The problem: Reproduce all of the entries character for character, while leaving out any pictures they contain.

Difference listings:

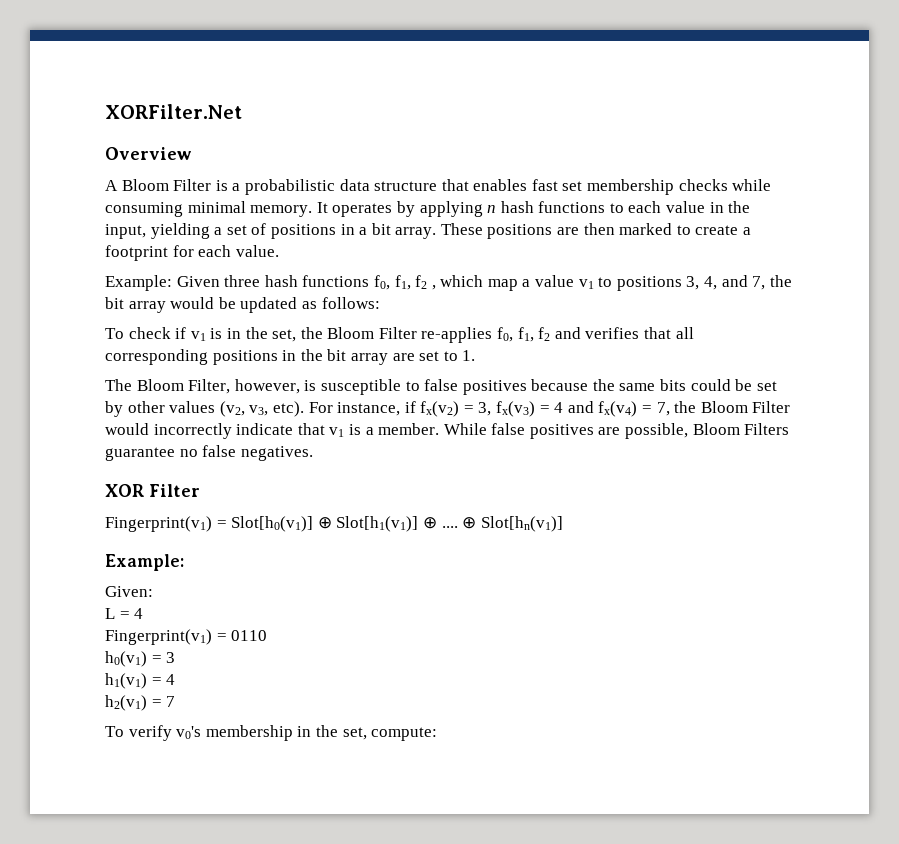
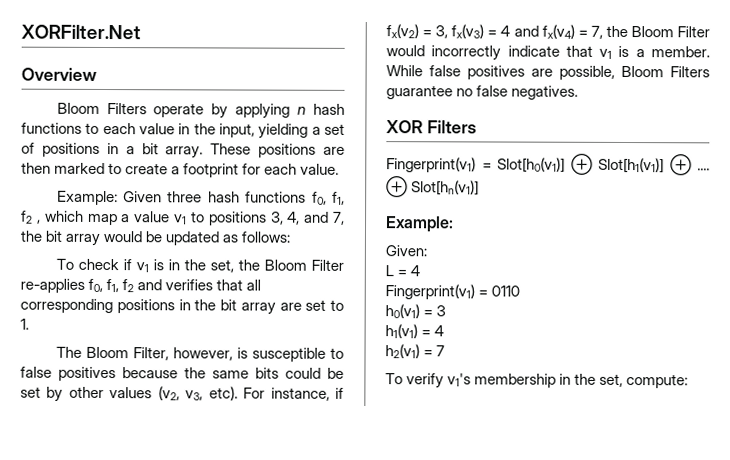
- A Bloom Filter is a probabilistic data structure that enables fast set membership checks while consuming minimal memory. It operates by applying n hash functions to each value in the input, yielding a set of positions in a bit array.
+ Bloom Filters operate by applying n hash functions to each value in the input, yielding a set of positions in a bit array.
- XOR Filter
+ XOR Filters
- To verify v0's membership in the set, compute:
+ To verify v1's membership in the set, compute:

Result of the exercise:
- A Bloom Filter is a probabilistic data structure that enables fast set membership checks while consuming minimal memory. It operates by applying n hash functions to each value in the input, yielding a set of positions in a bit array.
+ Bloom Filters operate by applying n hash functions to each value in the input, yielding a set of positions in a bit array.
- XOR Filter
+ XOR Filters
- To verify v0's membership in the set, compute:
+ To verify v1's membership in the set, compute:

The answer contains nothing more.